To Call or Not to Call: Diagnosing Intrinsic Over-Calling Bias in LLM Agents
Pith reviewed 2026-05-20 16:03 UTC · model grok-4.3
The pith
LLM agents over-call tools because their call/no-call mapping includes an activation-independent bias toward calling.
A machine-rendered reading of the paper's core claim, the machinery that carries it, and where it could break.
Core claim
Across all six models the decision boundary is neutral only when no-call activation exceeds call activation by the estimated offset, confirming the presence of an activation-independent call bias. Applying Adaptive Margin-Calibrated Steering to cancel the offset along the SAE decoder directions mitigates over-calling and raises overall accuracy with negligible loss in call accuracy.
What carries the argument
Sparse Autoencoders that extract behavior-aligned feature bases for the call/no-call decision, reduced to a signed activation margin whose offset is estimated and then cancelled by Adaptive Margin-Calibrated Steering.
If this is right
- The same activation-independent offset appears consistently across models from three different families.
- Cancelling the offset improves overall accuracy while call accuracy remains nearly unchanged.
- Over-calling can be treated as a mechanistic object rather than an empirical observation only.
- The bias correction requires no retraining and works through a closed-form shift along existing SAE directions.
Where Pith is reading between the lines
- The same diagnostic and correction approach could be tested on other agent decisions such as when to stop or when to plan.

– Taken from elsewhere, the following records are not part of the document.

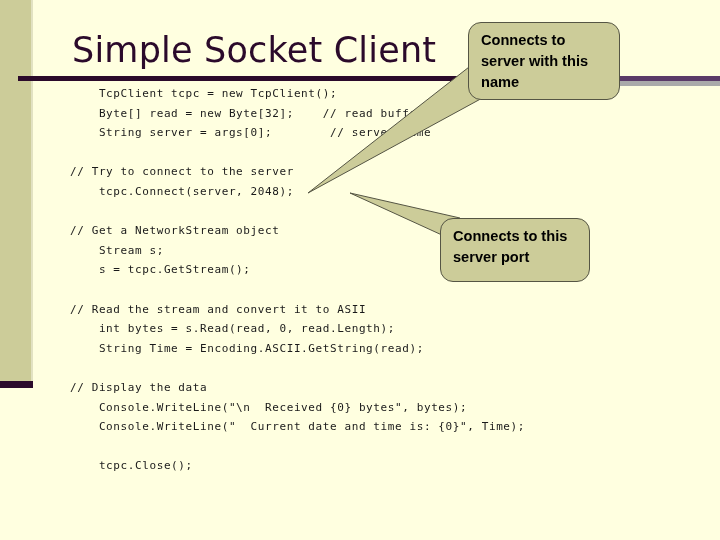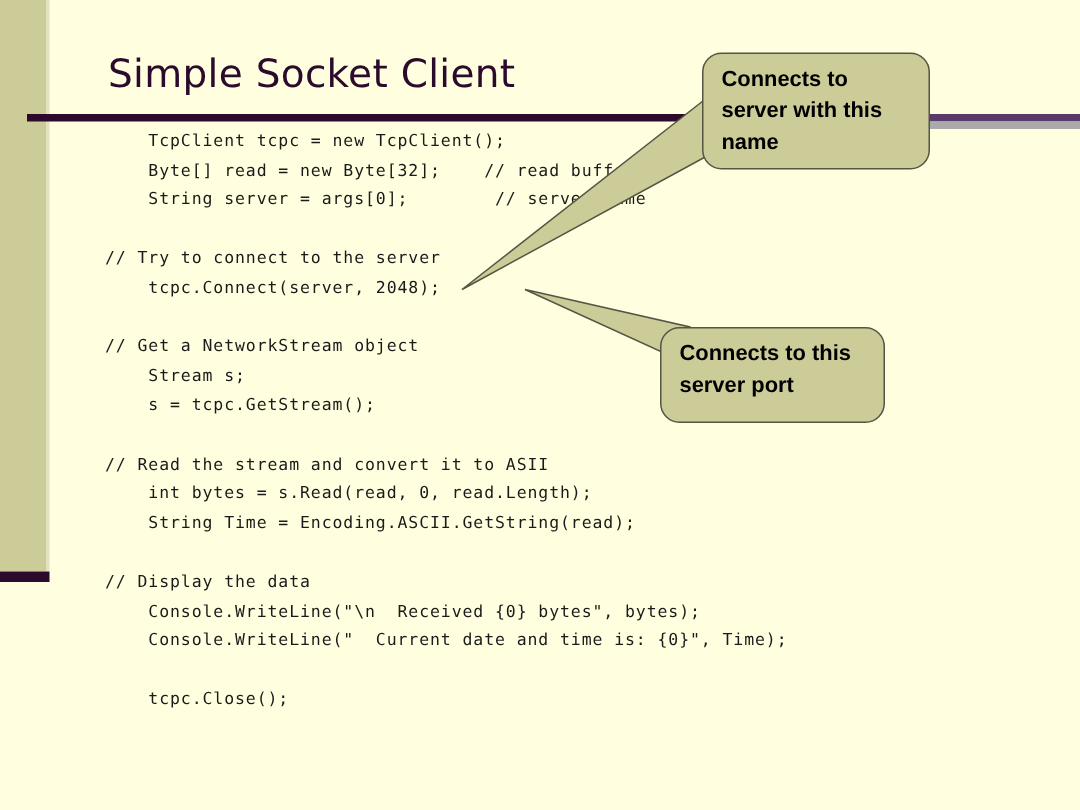--- a/index.html
+++ b/index.html
@@ -58,7 +58,7 @@
     top: 28px;
     width: 420px;
     height: 48px;
-    font-size: 26px;
+    font-size: 35px;
     line-height: 44px;
     color: #2B0A2B;
     white-space: nowrap;

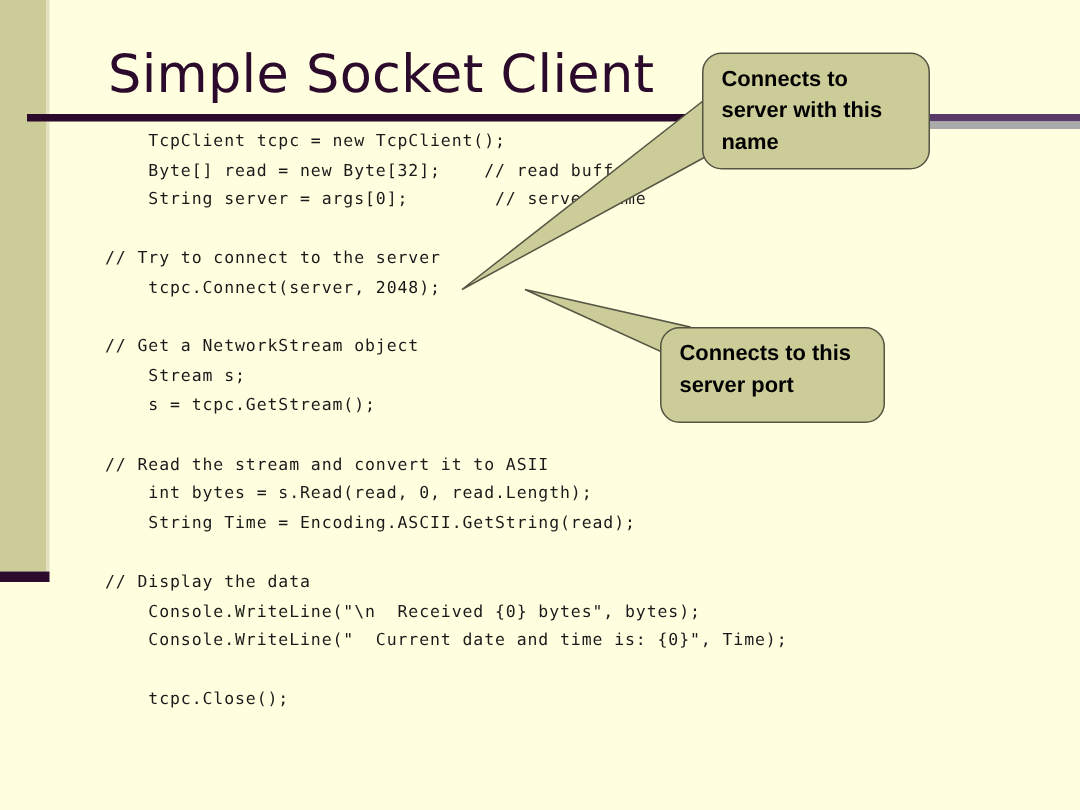--- a/index.html
+++ b/index.html
@@ -128,7 +128,7 @@
   }
   #callout-server-name {
     left: 468px;
-    top: 35px;
+    top: 22px;
     width: 152px;
     height: 78px;
   }

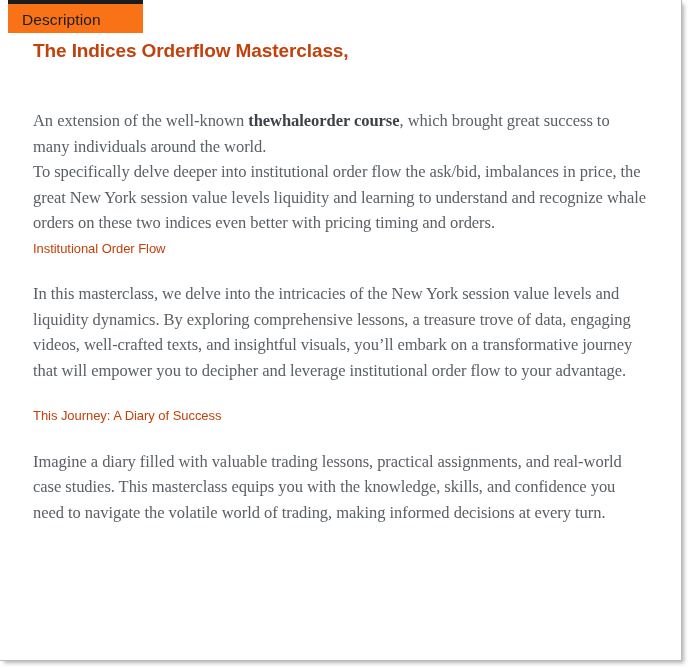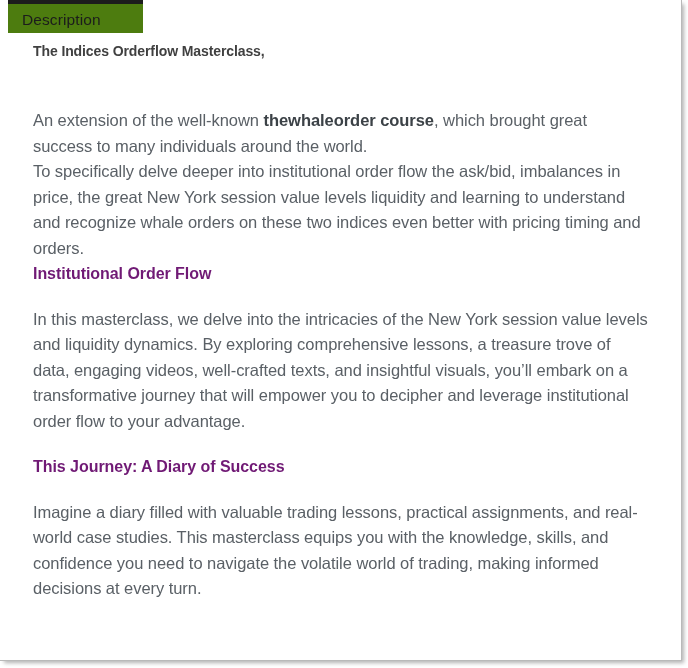--- a/index.html
+++ b/index.html
@@ -46,7 +46,7 @@
     height: 33px;
     box-sizing: border-box;
     border-top: 4px solid #1c1c1c;
-    background: #4d7c0f;
+    background: #f97316;
     cursor: pointer;
   }
   .tab-label {

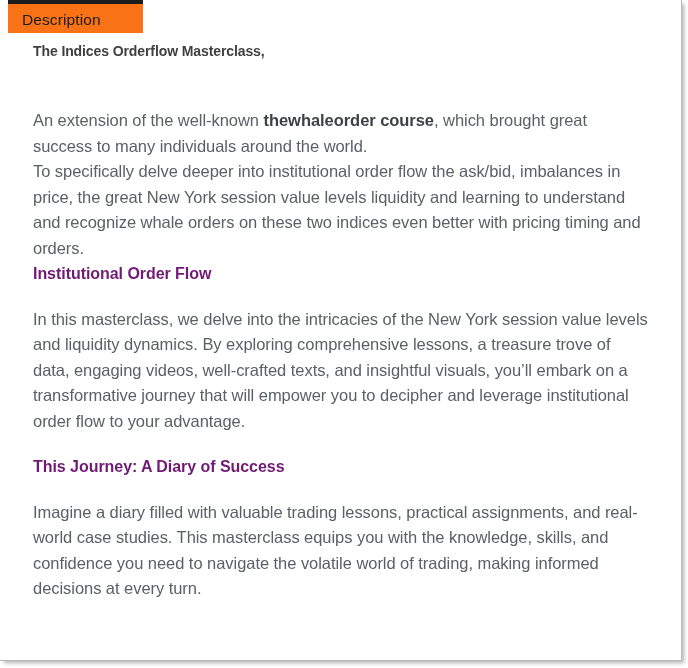--- a/index.html
+++ b/index.html
@@ -74,10 +74,10 @@
 
   
   .h-strong {
-    font-size: 14px;
+    font-size: 19px;
     line-height: 22px;
     font-weight: bold;
-    color: #404040;
+    color: #c2410c;
     letter-spacing: -0.1px;
   }
 

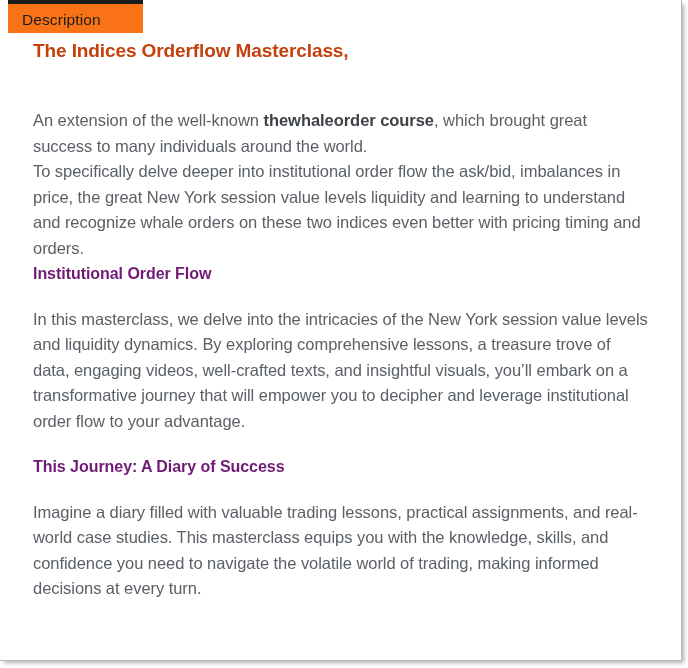--- a/index.html
+++ b/index.html
@@ -97,6 +97,7 @@
     font-weight: normal;
     color: #5a6066;
     letter-spacing: -0.05px;
+    font-family: Liberation Serif, serif;
   }
   .p-body b,
   .p-body strong {

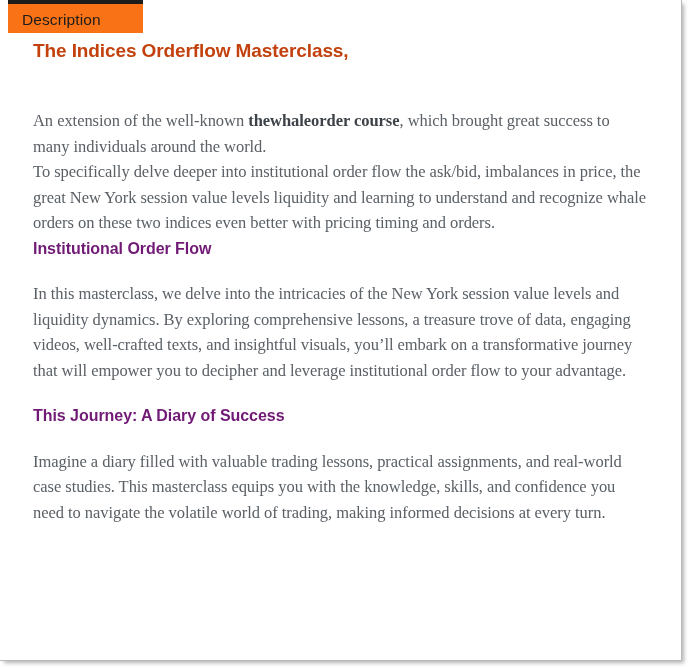--- a/index.html
+++ b/index.html
@@ -83,10 +83,10 @@
 
   
   .h-sub {
-    font-size: 16px;
+    font-size: 13px;
     line-height: 25.5px;
-    font-weight: bold;
-    color: #701a75;
+    font-weight: normal;
+    color: #c2410c;
     letter-spacing: -0.05px;
   }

- If the offset originates in training data, similar biases may appear in non-agent LLM tasks that involve binary choices.
- Future measurements could check whether the offset size scales with model size or training compute.
Load-bearing premise
The SAE-recovered feature directions are causally aligned with the actual call/no-call decision boundary rather than being an artifact of feature selection.
What would settle it
If Adaptive Margin-Calibrated Steering applied to the diagnosed offset fails to reduce over-calling rates or to improve overall accuracy on the When2Call benchmark, the Intrinsic Bias Hypothesis would be falsified.
Figures
read the original abstract
LLM agents exhibit a consistent tendency to over-call, invoking tools even in situations where none is needed. On the When2Call benchmark, six models from three families show high call accuracy but much lower no-call accuracy, leaving overall accuracy in the 55%-70% range. We trace this to an Intrinsic Bias Hypothesis (IBH): the call/no-call decision mapping carries an activation-independent call offset, so the model favors call even at activation parity. Using Sparse Autoencoders (SAEs), we recover behavior-aligned feature bases for the call/no_call decision, reduce them to a signed activation margin, and estimate the offset directly. Across all six models, the model is decision-neutral only when no_call activation outweighs call activation, consistent with IBH. We then causally test IBH with Adaptive Margin-Calibrated Steering (AMCS), a closed-form counter-bias shift along SAE decoder directions. Cancelling the diagnosed offset mitigates over-calling and improves overall accuracy with a negligible drop in call accuracy. Our work recasts over-calling from an empirical phenomenon into a mechanistic object amenable to causal correction. Code is available at https://github.com/SKURA502/agent-sae/.
Editorial analysis
A structured set of objections, weighed in public.
Referee Report
Summary. The paper claims that LLM agents exhibit over-calling on the When2Call benchmark due to an Intrinsic Bias Hypothesis (IBH): an activation-independent call offset in the decision mapping. Using SAEs across six models from three families, the authors recover behavior-aligned call/no-call feature bases, reduce them to a signed activation margin, and directly estimate the offset. They report that models are decision-neutral only when no_call activation outweighs call activation. They then introduce Adaptive Margin-Calibrated Steering (AMCS) to cancel the offset, which mitigates over-calling, raises overall accuracy, and preserves call accuracy. Code is provided.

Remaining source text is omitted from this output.